Overview

The Action core exposes HDFS over HTTP by providing a REST interface as well as a browsing UI. Unlike the browser shipped natively with the Hadoop namenode, it integrates a de-serialization mechanism to read files content (e.g. Thrift files can be seen as CSV for instance).

At Ning, the Action core is the main interface to Hadoop: it gives us a standardized interface to HDFS and allows us to interact with multiple clusters, often running different versions of HDFS, without our application being aware of it.

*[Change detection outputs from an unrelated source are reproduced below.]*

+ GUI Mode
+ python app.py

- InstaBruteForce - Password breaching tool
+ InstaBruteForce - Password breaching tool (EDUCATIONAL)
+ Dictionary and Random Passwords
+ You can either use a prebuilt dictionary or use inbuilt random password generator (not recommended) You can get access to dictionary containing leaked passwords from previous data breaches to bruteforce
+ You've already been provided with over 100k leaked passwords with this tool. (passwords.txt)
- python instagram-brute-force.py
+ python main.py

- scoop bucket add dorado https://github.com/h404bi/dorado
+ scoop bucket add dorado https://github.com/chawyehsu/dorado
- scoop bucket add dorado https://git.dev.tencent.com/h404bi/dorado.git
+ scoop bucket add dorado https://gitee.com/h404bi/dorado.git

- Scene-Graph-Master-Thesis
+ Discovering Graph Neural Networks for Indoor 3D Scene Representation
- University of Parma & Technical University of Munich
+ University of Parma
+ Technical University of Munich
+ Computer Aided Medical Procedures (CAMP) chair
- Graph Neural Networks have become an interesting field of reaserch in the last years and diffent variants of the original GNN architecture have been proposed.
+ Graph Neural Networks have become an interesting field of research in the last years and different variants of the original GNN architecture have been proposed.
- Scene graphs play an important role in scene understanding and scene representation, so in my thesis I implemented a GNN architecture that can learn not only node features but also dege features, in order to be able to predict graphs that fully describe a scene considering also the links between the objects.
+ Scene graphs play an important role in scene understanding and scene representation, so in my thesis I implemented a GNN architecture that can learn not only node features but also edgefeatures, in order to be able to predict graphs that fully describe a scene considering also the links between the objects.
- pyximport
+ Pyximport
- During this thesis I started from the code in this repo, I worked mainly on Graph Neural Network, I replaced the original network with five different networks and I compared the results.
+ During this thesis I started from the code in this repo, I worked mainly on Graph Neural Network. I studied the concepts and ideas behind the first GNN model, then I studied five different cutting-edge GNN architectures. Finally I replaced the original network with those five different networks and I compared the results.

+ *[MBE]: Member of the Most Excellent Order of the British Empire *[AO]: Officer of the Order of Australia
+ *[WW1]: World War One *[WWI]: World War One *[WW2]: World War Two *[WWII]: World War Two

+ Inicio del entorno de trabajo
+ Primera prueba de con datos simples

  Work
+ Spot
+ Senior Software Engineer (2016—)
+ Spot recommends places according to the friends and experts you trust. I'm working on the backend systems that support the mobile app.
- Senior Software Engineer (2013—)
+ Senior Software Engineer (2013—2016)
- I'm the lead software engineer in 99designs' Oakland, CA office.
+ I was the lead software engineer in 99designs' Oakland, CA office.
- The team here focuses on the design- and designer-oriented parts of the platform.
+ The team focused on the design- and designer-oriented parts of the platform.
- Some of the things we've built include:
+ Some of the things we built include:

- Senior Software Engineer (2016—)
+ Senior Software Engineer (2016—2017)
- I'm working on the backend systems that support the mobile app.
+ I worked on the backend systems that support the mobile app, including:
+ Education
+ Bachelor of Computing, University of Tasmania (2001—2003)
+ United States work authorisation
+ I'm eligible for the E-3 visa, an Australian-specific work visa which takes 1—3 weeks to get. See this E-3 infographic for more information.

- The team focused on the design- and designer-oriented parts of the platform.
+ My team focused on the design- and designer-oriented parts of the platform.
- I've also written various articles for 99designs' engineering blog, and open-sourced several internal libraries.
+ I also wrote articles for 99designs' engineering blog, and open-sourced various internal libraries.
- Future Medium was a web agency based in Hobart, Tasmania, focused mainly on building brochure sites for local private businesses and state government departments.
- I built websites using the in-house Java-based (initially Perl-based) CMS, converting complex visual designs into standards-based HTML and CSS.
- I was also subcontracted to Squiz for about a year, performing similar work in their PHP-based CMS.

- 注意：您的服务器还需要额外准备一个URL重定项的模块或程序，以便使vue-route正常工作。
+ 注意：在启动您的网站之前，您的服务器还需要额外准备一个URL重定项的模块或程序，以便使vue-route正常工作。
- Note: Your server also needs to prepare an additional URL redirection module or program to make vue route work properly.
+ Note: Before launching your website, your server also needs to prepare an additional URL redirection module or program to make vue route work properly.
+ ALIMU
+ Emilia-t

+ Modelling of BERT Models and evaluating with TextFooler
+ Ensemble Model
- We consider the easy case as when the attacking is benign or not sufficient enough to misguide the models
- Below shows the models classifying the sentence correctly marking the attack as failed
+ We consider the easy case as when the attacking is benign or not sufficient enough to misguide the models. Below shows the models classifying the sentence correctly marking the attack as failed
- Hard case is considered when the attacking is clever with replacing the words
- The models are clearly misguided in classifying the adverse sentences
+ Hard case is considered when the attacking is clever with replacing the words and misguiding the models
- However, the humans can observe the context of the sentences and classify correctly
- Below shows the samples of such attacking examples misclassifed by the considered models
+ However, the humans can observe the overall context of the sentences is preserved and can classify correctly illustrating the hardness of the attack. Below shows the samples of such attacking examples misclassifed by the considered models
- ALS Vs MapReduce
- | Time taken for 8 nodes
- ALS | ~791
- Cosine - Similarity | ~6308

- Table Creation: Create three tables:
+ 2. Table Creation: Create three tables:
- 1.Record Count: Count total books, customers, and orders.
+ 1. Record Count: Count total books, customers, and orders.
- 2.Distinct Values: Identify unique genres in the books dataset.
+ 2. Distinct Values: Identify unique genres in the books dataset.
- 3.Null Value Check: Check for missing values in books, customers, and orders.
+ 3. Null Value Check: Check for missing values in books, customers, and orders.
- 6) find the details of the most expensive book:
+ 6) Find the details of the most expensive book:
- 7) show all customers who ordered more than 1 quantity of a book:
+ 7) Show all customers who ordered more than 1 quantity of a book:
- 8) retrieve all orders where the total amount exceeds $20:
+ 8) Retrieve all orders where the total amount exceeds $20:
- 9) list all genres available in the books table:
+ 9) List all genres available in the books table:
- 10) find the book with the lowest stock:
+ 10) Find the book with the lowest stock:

Here is how's my user directory look like using the native Hadoop browser:

The same directory, using the Action core:

At its core, the Action core is a web application. You can run it in Jetty or Tomcat for instance.


Getting started

war are published to Maven Central.

To get started, you can clone the Github tree and start the Action core locally:

mvn -Daction.hadoop.namenode.url=hdfs://namenode.mycompany.com:9000 jetty:run

You can now browse HDFS:

http://127.0.0.1:8080/rest/1.0/hdfs?path=/

Note Available configuration options can be found here.

API

REST endpoints

GET /rest/1.0/hdfs
Used by the jsp UI
GET /rest/1.0/json
Output data as json (json streaming endpoint)
GET /rest/1.0/text
Output data as csv
GET /rest/1.0/binary
Output data as-is, no deserialization
POST /rest/1.0
Upload a file
DELETE /rest/1.0
Delete a path

Common query parameters

path
Path to open in HDFS
range
When opening a file, bucket of lines to display (e.g. range=1-50 for the first 51 lines)
raw
Whether to display the nice, HTML version (raw=true) or plain text (raw=false)
recursive
Whether to craw a directory recursively

For instance, if you want to download all content under /user/pierre:

curl 'http://127.0.0.1:8080/rest/1.0/hdfs?path=/user/pierre&recursive=true&raw=true'

POST specific parameters

overwrite
Overwrite the path if it exists already (default false)
replication
Replication factor to use (default 3)
blocksize
Blocksize to use (use Hadoop default otherwise)
permission
File permission to set, either in octal or symbolic format (default u=rw,go=r)


Custom deserializers

The Action core will parse a file into a list of com.ning.metrics.action.hdfs.data.Row. Intuitively, the Action core tries to represent any type of data like a csv file (the Row being the abstraction of a line in a csv file)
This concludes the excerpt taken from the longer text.